### [DIRECTIONS]
Beginning with the first line, please return the entries exactly through the line that contains "- mehrere Dateinamen von Audio-Dateien angeben.", and leave out all later lines.
--
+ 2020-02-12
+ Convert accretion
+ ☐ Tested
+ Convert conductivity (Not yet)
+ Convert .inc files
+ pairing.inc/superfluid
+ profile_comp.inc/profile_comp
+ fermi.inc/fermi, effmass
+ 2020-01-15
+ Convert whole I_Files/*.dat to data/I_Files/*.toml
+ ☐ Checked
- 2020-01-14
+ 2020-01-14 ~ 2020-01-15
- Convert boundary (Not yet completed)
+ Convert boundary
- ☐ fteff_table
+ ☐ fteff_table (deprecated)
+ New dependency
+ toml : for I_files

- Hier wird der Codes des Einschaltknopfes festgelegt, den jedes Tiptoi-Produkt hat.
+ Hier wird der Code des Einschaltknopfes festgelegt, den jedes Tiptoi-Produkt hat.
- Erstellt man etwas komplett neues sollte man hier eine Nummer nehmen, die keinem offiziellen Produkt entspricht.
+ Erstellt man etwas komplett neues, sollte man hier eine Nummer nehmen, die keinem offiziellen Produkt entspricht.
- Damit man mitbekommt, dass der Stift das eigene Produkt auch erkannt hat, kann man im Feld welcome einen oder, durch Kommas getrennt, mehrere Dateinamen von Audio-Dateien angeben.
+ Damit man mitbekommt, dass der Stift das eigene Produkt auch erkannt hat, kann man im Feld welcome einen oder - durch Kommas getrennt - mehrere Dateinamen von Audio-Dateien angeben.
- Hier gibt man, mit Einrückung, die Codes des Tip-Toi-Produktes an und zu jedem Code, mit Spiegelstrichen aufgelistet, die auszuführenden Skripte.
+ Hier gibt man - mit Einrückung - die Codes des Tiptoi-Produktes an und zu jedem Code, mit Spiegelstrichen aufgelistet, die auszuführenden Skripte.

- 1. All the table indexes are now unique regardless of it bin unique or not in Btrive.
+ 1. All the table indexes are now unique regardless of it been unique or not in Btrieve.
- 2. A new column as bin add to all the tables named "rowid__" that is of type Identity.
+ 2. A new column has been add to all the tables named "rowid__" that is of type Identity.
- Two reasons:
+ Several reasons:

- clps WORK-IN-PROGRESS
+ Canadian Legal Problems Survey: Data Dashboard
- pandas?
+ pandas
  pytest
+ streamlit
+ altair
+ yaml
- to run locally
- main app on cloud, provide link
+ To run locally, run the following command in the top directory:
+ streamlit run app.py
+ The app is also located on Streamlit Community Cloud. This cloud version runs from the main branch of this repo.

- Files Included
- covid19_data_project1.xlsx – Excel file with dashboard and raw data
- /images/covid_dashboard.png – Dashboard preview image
--
### [SOLUTION TO THIS TASK]
+ 2020-02-12
+ Convert accretion
+ ☐ Tested
+ Convert conductivity (Not yet)
+ Convert .inc files
+ pairing.inc/superfluid
+ profile_comp.inc/profile_comp
+ fermi.inc/fermi, effmass
+ 2020-01-15
+ Convert whole I_Files/*.dat to data/I_Files/*.toml
+ ☐ Checked
- 2020-01-14
+ 2020-01-14 ~ 2020-01-15
- Convert boundary (Not yet completed)
+ Convert boundary
- ☐ fteff_table
+ ☐ fteff_table (deprecated)
+ New dependency
+ toml : for I_files

- Hier wird der Codes des Einschaltknopfes festgelegt, den jedes Tiptoi-Produkt hat.
+ Hier wird der Code des Einschaltknopfes festgelegt, den jedes Tiptoi-Produkt hat.
- Erstellt man etwas komplett neues sollte man hier eine Nummer nehmen, die keinem offiziellen Produkt entspricht.
+ Erstellt man etwas komplett neues, sollte man hier eine Nummer nehmen, die keinem offiziellen Produkt entspricht.
- Damit man mitbekommt, dass der Stift das eigene Produkt auch erkannt hat, kann man im Feld welcome einen oder, durch Kommas getrennt, mehrere Dateinamen von Audio-Dateien angeben.
+ Damit man mitbekommt, dass der Stift das eigene Produkt auch erkannt hat, kann man im Feld welcome einen oder - durch Kommas getrennt - mehrere Dateinamen von Audio-Dateien angeben.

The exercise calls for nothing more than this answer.